Раз уж никого не было, стоило попытаться выбраться. Слева был столик с бинтами, шприцами, ножницами, жгутом и скальпелем. Попытался освободить руки, но они были прикованы к кровати. Получилось немного приподняться: тело, как оказалось, привязали к кровати ремнями, на ногах и руках были браслеты, от которых шли цепи. Подергался сильнее: надеялся как-то перевернуть кровать, но не вышло.

– Я даже не знаю, было бы смешно или страшно, если бы тебе удалось перевернуть кровать, – слышать ехидный голос мелкого оказалось приятно.

– А зачем отказываться от чего-то?

– Все же забавнее было бы посмотреть на твоего сторожа, когда он, вернувшись, увидел бы труп.

– Какой ты добрый.

– Зато я понимаю, что попытка перевернуть такую большую кровать может обернуться только ненужными ранами или чем похуже.

– Кто не рискует…

– Тот не лежит мертвым или покалеченным под кроватью для психов, очевидно.

– О’кей, твои предложения?

– Алиса?

– Что?

– Раз уж ты все равно лежишь и ничем не занят, может стоит позвать нашего типа-шпиона и спросить, что она узнала?

– А мы ей верим?

– Хочешь просто здесь полежать?

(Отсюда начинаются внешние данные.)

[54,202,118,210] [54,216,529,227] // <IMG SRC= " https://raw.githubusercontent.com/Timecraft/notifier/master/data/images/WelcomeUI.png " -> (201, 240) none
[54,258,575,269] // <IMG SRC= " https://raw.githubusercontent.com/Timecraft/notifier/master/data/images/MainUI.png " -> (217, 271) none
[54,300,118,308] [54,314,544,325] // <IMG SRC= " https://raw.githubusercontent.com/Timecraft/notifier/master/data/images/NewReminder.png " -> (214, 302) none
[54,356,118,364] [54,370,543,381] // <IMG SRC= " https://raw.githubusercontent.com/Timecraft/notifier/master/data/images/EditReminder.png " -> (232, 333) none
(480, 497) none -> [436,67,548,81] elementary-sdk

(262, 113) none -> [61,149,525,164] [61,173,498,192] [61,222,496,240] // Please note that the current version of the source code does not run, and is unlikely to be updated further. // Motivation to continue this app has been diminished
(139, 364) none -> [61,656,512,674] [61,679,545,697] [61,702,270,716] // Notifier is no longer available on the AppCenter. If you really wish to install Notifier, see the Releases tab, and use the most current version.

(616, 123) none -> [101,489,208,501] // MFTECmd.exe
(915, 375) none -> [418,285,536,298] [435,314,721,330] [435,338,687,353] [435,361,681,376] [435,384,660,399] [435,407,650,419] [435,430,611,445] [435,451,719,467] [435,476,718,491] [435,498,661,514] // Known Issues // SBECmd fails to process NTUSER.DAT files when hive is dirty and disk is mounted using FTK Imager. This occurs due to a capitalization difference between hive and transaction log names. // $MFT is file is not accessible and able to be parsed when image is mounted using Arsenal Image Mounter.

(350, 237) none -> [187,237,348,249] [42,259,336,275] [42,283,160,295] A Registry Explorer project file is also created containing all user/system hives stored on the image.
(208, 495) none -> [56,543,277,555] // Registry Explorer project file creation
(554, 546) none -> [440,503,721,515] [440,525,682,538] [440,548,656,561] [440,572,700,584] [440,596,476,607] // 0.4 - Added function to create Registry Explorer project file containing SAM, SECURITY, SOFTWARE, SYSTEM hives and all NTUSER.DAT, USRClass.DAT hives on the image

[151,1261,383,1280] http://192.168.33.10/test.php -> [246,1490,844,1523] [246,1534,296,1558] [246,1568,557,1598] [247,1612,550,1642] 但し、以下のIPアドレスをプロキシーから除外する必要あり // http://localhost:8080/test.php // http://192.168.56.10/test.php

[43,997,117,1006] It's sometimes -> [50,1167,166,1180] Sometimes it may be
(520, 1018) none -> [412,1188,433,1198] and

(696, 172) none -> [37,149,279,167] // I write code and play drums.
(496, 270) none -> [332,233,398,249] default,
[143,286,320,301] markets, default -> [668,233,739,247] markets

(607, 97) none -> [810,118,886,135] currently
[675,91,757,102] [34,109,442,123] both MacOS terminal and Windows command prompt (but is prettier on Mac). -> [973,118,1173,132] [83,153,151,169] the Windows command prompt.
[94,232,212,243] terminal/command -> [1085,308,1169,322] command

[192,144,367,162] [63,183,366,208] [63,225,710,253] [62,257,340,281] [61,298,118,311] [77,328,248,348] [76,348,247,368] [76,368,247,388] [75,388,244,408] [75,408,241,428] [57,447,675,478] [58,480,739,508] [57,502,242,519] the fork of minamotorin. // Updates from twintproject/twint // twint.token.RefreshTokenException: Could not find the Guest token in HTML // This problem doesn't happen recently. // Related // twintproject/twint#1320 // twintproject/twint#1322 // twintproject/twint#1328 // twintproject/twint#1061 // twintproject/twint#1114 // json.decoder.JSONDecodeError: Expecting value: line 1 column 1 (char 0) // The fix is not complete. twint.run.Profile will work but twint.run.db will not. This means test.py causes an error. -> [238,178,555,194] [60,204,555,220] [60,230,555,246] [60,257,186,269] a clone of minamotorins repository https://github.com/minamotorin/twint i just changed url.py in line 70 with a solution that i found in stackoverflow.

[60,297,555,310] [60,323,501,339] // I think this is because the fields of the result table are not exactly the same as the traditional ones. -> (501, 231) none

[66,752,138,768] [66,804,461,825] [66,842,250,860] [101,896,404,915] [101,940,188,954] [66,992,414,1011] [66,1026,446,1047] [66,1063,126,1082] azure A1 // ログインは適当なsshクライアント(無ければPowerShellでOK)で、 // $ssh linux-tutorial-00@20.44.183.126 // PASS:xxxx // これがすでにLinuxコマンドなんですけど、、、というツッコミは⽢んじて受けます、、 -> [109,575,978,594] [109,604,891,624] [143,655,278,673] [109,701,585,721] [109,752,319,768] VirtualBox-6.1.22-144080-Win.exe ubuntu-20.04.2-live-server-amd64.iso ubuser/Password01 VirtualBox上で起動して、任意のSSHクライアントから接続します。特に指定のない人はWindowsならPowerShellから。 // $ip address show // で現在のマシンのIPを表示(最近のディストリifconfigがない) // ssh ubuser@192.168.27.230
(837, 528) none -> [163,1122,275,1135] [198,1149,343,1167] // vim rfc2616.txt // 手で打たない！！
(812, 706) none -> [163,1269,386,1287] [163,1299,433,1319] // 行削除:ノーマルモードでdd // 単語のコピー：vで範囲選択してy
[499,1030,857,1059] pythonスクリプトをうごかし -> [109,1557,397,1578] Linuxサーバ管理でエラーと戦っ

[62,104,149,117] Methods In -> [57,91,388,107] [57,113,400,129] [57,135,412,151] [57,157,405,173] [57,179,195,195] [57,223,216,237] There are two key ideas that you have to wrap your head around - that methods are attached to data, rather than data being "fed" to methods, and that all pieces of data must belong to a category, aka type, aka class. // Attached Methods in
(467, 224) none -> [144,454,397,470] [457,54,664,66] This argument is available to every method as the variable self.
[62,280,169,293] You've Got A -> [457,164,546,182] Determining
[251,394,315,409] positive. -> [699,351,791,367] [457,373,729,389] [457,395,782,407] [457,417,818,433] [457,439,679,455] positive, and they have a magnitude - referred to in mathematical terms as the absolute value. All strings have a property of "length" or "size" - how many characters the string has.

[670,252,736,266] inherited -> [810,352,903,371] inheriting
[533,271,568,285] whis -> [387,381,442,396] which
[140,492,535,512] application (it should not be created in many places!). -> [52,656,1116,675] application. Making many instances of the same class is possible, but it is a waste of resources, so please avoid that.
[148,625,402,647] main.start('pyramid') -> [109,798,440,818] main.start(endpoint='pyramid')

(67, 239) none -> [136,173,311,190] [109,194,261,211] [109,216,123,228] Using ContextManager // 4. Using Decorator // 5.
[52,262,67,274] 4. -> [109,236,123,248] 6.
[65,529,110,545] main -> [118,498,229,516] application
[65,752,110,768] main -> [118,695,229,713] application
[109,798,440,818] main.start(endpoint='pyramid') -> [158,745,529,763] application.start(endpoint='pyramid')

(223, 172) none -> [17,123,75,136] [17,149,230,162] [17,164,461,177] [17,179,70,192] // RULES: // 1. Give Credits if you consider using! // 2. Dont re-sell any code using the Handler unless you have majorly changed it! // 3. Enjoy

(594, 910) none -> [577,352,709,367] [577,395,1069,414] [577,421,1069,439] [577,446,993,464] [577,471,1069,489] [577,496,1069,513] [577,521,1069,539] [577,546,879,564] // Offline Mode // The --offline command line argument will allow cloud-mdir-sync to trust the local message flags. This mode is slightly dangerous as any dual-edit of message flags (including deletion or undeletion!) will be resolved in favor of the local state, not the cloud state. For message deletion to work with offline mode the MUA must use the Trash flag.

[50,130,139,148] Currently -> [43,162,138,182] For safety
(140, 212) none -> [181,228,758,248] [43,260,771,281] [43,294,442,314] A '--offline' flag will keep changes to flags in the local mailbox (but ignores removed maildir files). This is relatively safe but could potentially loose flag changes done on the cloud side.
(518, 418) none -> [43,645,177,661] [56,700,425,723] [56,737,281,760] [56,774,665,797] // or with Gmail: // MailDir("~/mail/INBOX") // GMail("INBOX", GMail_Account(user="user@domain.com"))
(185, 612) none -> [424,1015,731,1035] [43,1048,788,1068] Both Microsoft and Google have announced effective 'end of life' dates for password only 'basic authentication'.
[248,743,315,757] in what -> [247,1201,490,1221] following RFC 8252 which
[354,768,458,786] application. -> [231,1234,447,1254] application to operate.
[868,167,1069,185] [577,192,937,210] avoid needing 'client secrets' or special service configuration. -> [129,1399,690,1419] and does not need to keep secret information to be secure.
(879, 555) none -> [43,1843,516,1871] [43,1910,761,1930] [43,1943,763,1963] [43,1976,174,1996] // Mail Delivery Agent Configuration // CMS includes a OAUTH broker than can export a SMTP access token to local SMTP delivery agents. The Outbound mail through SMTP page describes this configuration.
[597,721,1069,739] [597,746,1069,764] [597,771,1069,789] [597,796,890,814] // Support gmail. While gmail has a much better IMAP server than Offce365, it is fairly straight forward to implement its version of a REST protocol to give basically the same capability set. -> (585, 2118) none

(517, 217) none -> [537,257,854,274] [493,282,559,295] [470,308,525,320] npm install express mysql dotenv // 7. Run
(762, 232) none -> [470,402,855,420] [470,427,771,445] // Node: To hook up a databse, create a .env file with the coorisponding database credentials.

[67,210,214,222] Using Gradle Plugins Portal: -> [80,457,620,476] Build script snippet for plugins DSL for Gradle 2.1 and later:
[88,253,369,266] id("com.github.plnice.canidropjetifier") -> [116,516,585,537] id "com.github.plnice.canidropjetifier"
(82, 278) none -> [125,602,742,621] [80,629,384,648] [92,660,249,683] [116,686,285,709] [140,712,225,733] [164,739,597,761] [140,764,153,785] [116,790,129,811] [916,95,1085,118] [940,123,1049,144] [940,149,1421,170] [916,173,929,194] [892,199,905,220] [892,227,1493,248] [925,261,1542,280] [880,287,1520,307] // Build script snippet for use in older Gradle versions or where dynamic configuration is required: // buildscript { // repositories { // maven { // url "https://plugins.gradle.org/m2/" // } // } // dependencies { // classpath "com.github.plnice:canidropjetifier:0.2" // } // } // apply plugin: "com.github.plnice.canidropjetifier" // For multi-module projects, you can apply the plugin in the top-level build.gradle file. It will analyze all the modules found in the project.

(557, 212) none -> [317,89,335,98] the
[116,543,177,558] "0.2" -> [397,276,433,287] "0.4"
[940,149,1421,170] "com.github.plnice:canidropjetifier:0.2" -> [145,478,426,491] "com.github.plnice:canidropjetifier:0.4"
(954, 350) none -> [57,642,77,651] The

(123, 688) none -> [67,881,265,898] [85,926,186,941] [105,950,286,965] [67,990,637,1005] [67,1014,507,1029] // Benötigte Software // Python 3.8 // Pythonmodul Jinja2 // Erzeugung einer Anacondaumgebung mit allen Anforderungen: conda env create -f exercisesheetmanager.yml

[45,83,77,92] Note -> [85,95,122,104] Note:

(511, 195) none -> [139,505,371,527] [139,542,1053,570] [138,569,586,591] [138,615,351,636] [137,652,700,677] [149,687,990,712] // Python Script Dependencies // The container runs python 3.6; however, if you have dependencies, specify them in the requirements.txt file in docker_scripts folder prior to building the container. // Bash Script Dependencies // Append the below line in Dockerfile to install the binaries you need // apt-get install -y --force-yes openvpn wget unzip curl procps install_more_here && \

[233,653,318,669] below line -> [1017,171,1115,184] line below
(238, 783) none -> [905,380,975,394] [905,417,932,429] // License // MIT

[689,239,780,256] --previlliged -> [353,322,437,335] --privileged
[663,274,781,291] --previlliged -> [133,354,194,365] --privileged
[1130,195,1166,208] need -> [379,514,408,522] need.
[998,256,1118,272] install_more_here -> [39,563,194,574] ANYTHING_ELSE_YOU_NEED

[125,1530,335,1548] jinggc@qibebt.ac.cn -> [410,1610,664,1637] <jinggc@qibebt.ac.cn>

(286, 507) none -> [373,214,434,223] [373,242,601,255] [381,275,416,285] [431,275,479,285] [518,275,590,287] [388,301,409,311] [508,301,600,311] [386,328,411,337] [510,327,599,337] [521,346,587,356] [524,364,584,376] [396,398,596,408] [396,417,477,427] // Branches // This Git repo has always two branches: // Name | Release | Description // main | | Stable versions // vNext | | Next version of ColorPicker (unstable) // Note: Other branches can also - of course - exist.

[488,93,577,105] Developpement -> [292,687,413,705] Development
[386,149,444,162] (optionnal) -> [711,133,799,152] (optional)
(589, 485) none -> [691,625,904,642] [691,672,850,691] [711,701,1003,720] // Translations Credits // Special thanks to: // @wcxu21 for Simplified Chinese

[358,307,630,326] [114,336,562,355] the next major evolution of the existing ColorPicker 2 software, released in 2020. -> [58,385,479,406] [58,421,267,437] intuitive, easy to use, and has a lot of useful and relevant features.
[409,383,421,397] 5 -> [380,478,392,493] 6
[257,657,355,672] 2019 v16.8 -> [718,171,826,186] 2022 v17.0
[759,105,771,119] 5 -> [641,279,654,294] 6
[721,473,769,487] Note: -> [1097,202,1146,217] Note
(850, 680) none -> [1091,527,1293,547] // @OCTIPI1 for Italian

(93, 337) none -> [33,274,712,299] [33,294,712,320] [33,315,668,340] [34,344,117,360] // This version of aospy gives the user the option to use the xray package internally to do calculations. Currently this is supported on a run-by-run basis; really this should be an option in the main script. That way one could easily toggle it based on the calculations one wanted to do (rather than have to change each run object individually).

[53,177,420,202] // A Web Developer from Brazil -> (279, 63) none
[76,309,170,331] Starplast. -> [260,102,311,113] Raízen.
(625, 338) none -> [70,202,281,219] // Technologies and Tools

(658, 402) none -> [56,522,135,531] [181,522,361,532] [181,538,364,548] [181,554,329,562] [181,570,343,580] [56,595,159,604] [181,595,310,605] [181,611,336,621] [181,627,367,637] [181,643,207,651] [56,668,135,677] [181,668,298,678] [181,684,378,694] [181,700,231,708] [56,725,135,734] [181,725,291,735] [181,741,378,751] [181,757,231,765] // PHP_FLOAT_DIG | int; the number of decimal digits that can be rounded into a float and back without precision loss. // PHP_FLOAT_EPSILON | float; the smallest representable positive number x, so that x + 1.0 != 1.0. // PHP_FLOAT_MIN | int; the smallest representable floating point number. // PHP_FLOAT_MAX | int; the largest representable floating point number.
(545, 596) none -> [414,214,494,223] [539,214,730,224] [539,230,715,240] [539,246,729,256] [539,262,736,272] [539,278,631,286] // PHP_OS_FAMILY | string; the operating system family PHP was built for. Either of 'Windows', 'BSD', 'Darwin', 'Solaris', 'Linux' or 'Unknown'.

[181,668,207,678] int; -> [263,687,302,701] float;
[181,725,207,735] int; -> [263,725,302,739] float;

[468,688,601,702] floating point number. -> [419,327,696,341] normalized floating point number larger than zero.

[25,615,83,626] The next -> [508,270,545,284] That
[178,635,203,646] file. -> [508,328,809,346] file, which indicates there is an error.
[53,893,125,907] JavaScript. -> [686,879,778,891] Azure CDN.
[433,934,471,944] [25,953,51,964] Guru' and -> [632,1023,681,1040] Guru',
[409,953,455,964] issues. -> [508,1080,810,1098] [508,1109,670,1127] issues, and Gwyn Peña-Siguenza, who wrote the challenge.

Подождать этого любителя связываний и поговорить о том, что шибари делают не так?

– Ты такой тактичный потому что?

– Ты больше не в какой-то тюрьме в своей голове, не истеришь и готов думать?

– Было бы здорово, если бы ты подольше оставался милашкой.

– Выберемся и порадую тебя.

– Я запомнил, – сосредоточился и попытался призвать Алису.

Глава 25

Мужчина казался смутно знакомым: он был ниже сторожа, с русыми редеющими волосами. Он улыбался так, словно мы встретились за чашкой кофе поговорить.

– Здравствуйте, Александр. – Мужчина подошел и сел на кровать, похлопал меня по ноге. Захотелось отодвинуться, его улыбка стала ярче. – Вы не можете пошевелиться, не переживайте. Итак, как вы себя чувствуете?

Я попытался что-то сказать, но во рту появился привкус мокрой тряпки. Получилось замычать.

– Ох, простите мою оплошность, – он рассмеялся и взял меня за руку.

***

– Я не понимаю, почему эти зашореные и зажравшиеся идиоты до сих пор не уволены? Неужели нельзя поставить руководить образовательной организацией тех, кто понимает хоть что-то в образовании? – раздраженно бросаю на кресло портфель и встаю перед столом. Голова просто раскалывается.

– Дорогой, тебе стоит успокоиться, – мне так нравится, как она произносит согласные – мягко, влажно, даже головная боль начинает отступать. – У тебя сейчас нет возможности изменить это. Но так ведь не всегда будет, да? – Ее руки скрещиваются на моем животе, она прижимается сзади. – Ты ведь знаешь, как изменить все? – Ее ладони скользят к моим рукам, она переплетает наши пальцы.

– Да, – разворачиваюсь в ее объятиях и касаюсь пальцами мягких светлых волос. Интересно, чем она пользуется, что они такие шелковые? Ее глаза становятся медовыми, когда она улыбается. –Я все сделаю.

Она смеется и раздражение с гневом окончательно покидают меня. Удивительно, но головная боль прекращается. Она – мой ангел.

***

Почувствовав, что соскальзываю в чьи-то мысли, больно укусил себя за руку и удивленно посмотрел на нее, затем осмотрелся – я снова оказался в больничной палате: светлая и чистая комната, в которой пахнет хлоркой. Жалюзи открыты, окно на проветривании, в углу увидел шкаф. Я не был уверен, что он был там с самого начала, но почувствовал потребность открыть его.